1. Boiling springs are a feature of many volcanic regions. 2. Wind is air moving essentially along the surface of the earth. 3. When moving cold masses of air chill warmer air masses. 4. The earth rotates on its axis, moving from west to east. 5. In many parts of the world thick deposits of sediment are being laid down by streams in subsiding basins adjacent to coasts. 6. The lands are being worn down and sediments are accumulating continuously, forming new layers of sedimentary rock. 7. Ancient seas were widespread over areas now making up large parts of all the continents. 8. The process of change resulting from exposure of rocks to the influence of the atmosphere is known as weathering. 9. Rain water falling on the surface of a rock and flowing over it dissolves the rock minerals or decomposes them chemically. 10. Leaving the Straits of Flo-rida, the Gulf Stream is several hundred feet deep and about one hundred miles wide. 11. When altering, many minerals yield clay.

XII. Analyse all the "ing-forms" occurring in the text. State whether the "ing-form" is a participle, gerund, verbal noun or part of the analytical form of the verb. State the functions of the participles.

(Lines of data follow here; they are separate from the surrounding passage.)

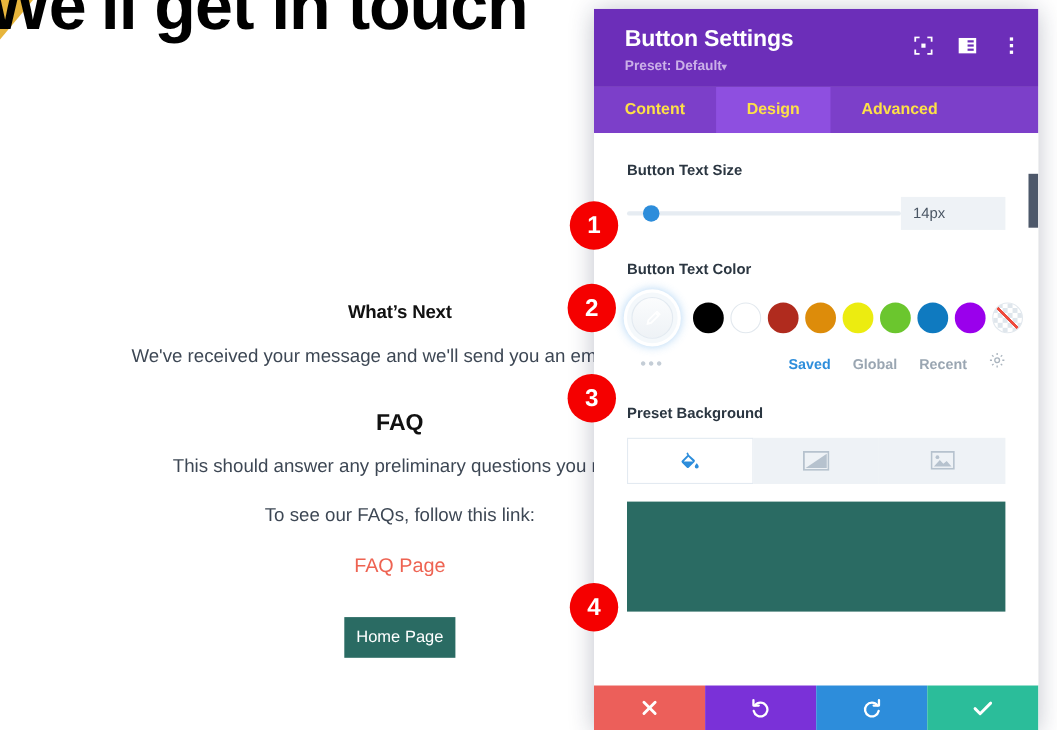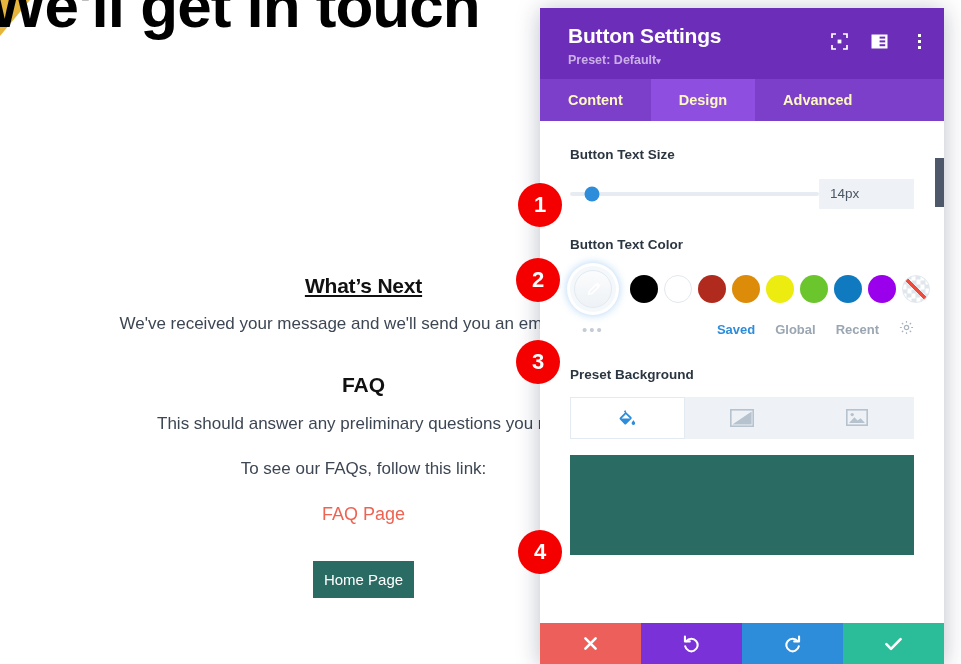--- a/index.html
+++ b/index.html
@@ -44,25 +44,24 @@
     white-space: nowrap;
   }
   .page-center {
     position: absolute;
     left: 0;
     width: 727px;
     text-align: center;
   }
   #whats-next-title {
     top: 274px;
-    font-size: 21px;
+    font-size: 17px;
     font-weight: bold;
     color: #111111;
     letter-spacing: -0.2px;
-    text-decoration: underline;
   }
   #whats-next-body {
     top: 314px;
     font-size: 17px;
     color: #3d4754;
     white-space: nowrap;
   }
   #faq-title {
     top: 373px;
     font-size: 21px;
@@ -153,21 +152,21 @@
     cursor: pointer;
   }
   #modal-tabs {
     display: flex;
     background: #7c3fc9;
     flex: 0 0 auto;
   }
   .tab {
     flex: 0 0 auto;
     padding: 13px 28px;
-    color: #fef9c3;
+    color: #fde047;
     font-size: 14.5px;
     font-weight: bold;
     cursor: pointer;
     text-align: center;
   }
   .tab.active { background: #8e4fe0; }
 
   #modal-body {
     flex: 1 1 auto;
     position: relative;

XIII. Analyse the "ing-forms" in the following sentences. (See Exercise XII for directions.):

1. Denudation is the general term used for the wearing down of land areas by processes originating and acting at the earth's surface. 2. The presence of water in the liquid state plays an important part in determining the nature of the earth's surface. 3. Ultimately the running water, by extending the valleys, obliterates the uplands, bringing back the land to the normal form, the plain. 4. The various phases of the chemical work of ground water may be divided into two main groups, namely solution and deposition. These two processes may be going on simultaneously, for ground water may be dissolving one mineral at the same time that it is depositing another. 5. Limestones, chalk, and dolomites, being soluble in ordinary ground water, pass back into solution during weathe-ring. 6. It is difficult to measure the total load of debris which is being carried by a stream. 7. There is no way of telling the relative ages of these formations at present.